You know what a pushup is, don't you? Of course you do. So exactly what is a pike pushup?

A pike pushup is the halfway point between the pushup and the ultimate goal of pushups, the handstand pushup. A handstand pushup is - you guessed it - a pushup completed when in a handstand, either free standing or up against a wall.

In the pike pushup, instead of the body being in a handstand (either freestanding or up against a wall) your toes are on the floor and your body is piked, e.g. arched at the hips with your butt up in the air.

Because much more of your body's weight is over the hands, pike pushups are more difficult than ordinary pushups. The pike pushup transfers more stress from your chest to your shoulders and is a great strategy for mixing it up if pushups are a standard part of your waist exercise routine.

The Starting Position

Lie on the floor facedown and put your palms on the floor right alongside your shoulders. Push your body from the floor and keep your ab muscles tight so that you are in the plank position.

Next, keep your legs straight and step your feet in towards your hands, flexing at the hips. Keep your head in a fairly neutral position (not lifting or lowering your chin relative to your chest) and stop once the top of your head is pointing approximately between your two hands.

Your shoulders should be "active", that is, shrug and hold your shoulders so they are up around your ears.

The Movement

Keeping your shoulders active, use your arms to lower the top of your head towards the floor until it touches between your hands. As you lower yourself aim to point your elbows toward your toes as you would with a conventional pushup, as opposed to in an outward direction.

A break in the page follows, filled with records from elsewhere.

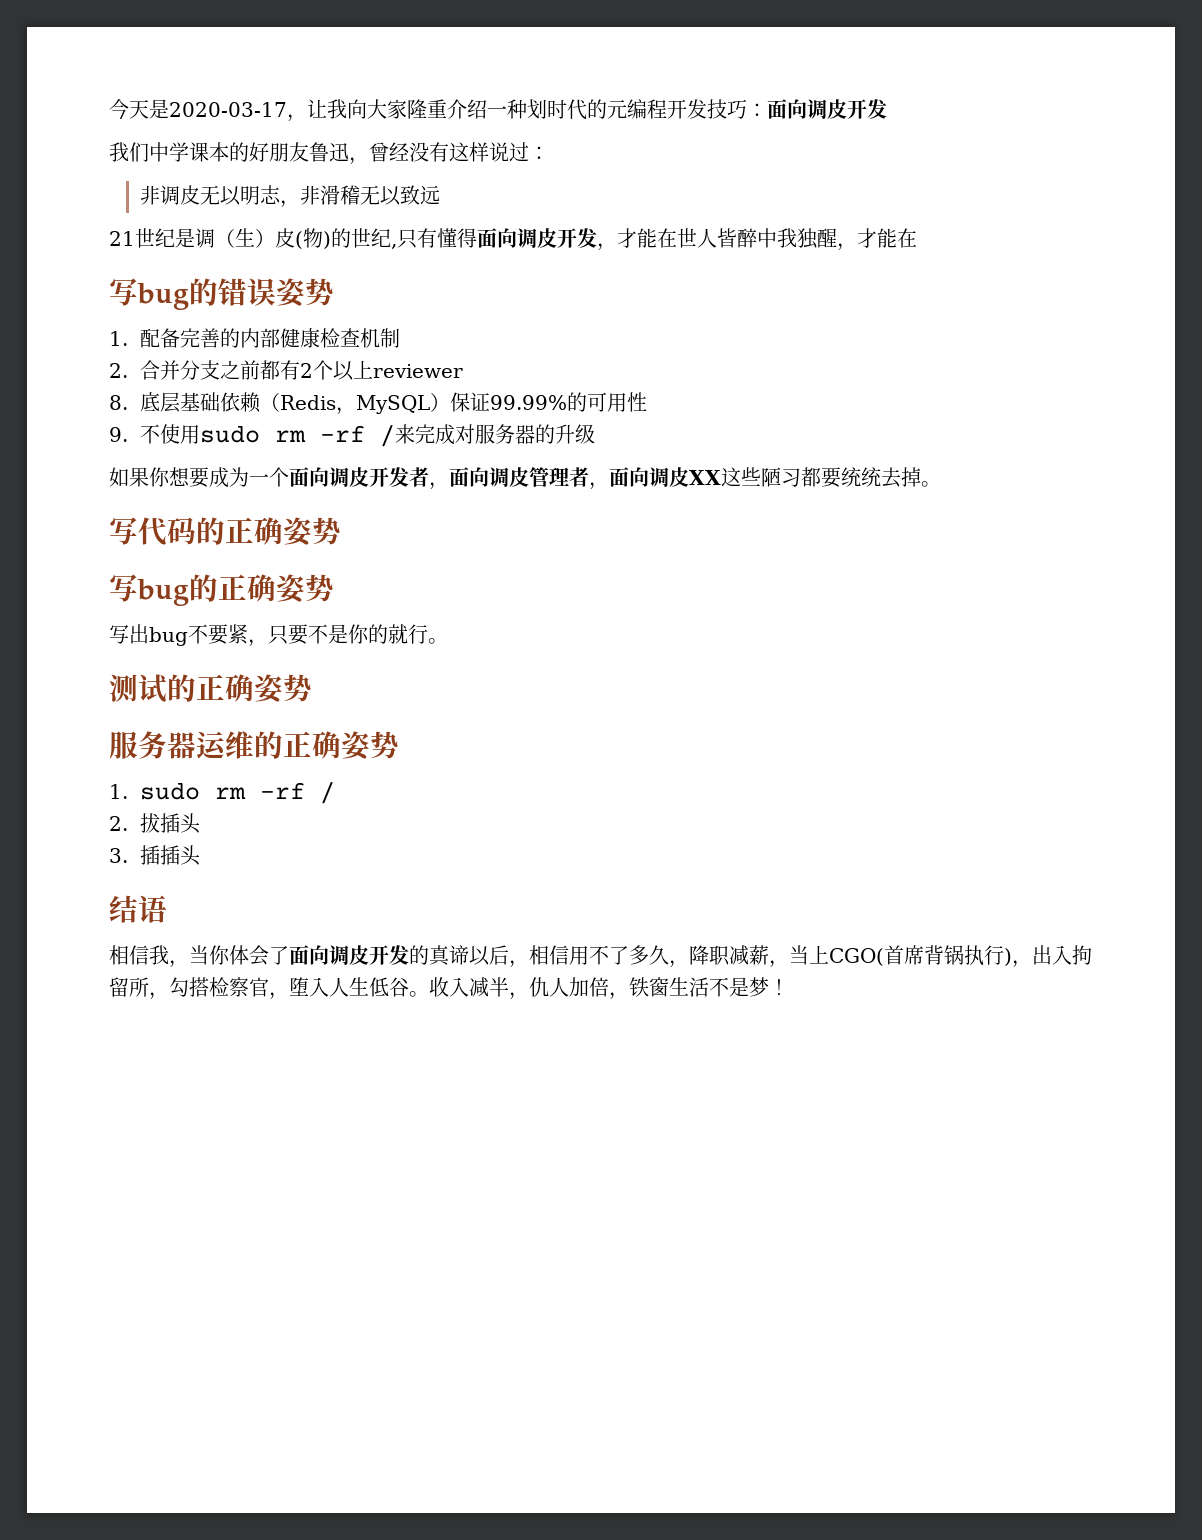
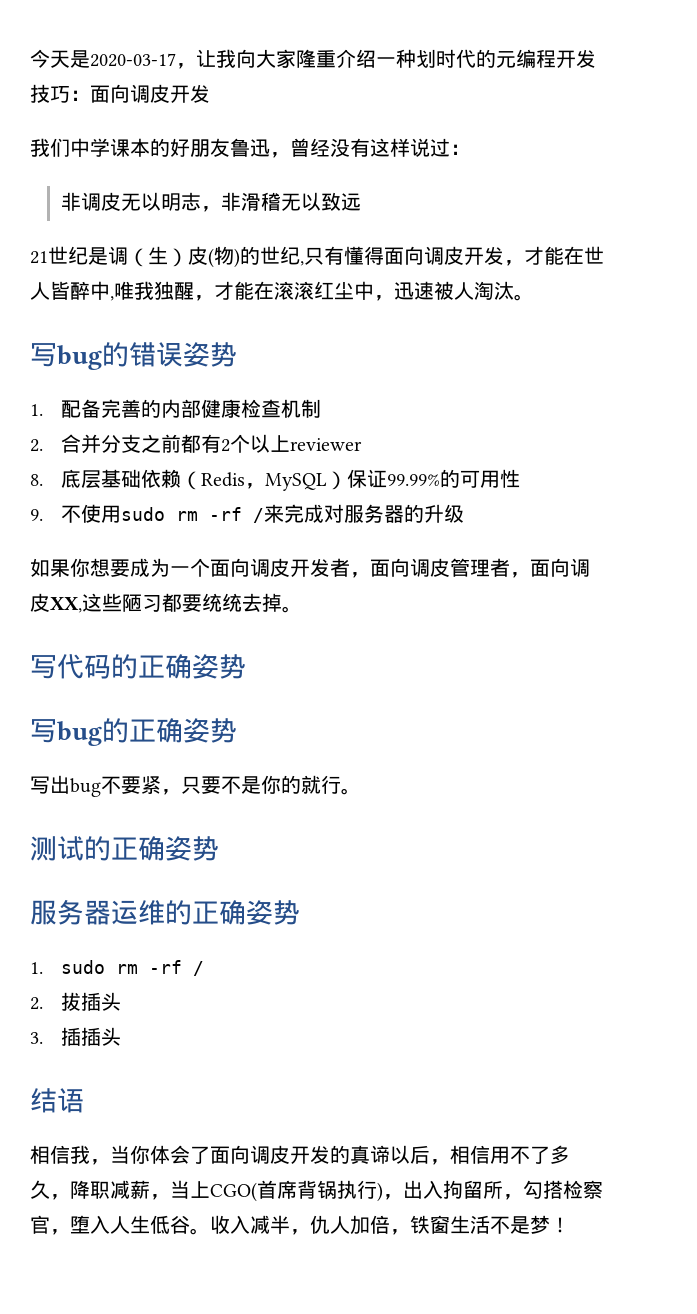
(777, 238) none -> [110,281,134,301] ,唯
(917, 238) none -> [274,281,534,301] 滚滚红尘中，迅速被人淘汰。
[689,470,721,485] XX -> [50,597,82,613] XX,

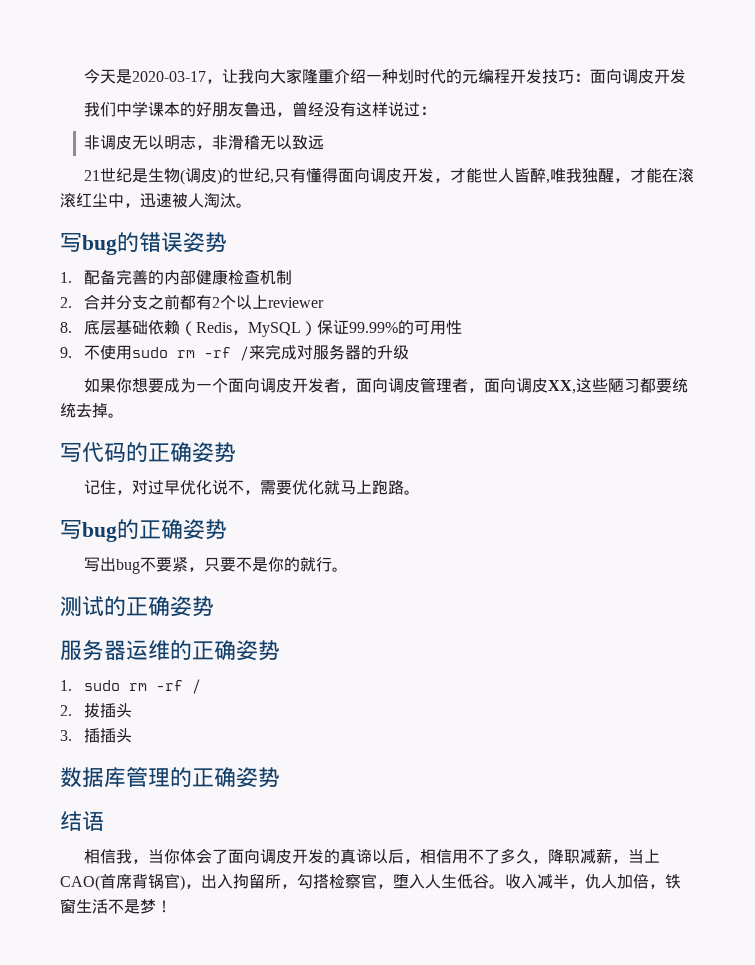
[108,246,234,268] 调（生）皮(物 -> [147,168,217,185] 生物(调皮
[564,246,584,265] 在 -> (482, 175) none
[90,281,110,300] 中 -> (546, 175) none
(246, 666) none -> [83,479,420,495] // 记住，对过早优化说不，需要优化就马上跑路。
(121, 1036) none -> [60,767,280,788] // 数据库管理的正确姿势
[210,1182,257,1202] CGO( -> [60,875,100,891] CAO(
[337,1180,377,1199] 执行 -> [164,873,180,889] 官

As soon as your head (gently!) touches the floor, reverse the motion by driving away with your arms until you reach your opening position.

Scaling the Pike Pushup

To make the pike pushup easier, walk your feet farther from your hands so that you are in a "less piked" posture, closer to a standard pushup.

To make the pike pushup much harder, move your feet nearer to your hands or get up on tiptoe. The exercise can be made more difficult by positioning your feet up on a box, counter, or stairs so your hips are right over your head.

Continue to set your feet on higher and taller items and soon you'll be rocking handstand pushups. Your family and friends will be envious.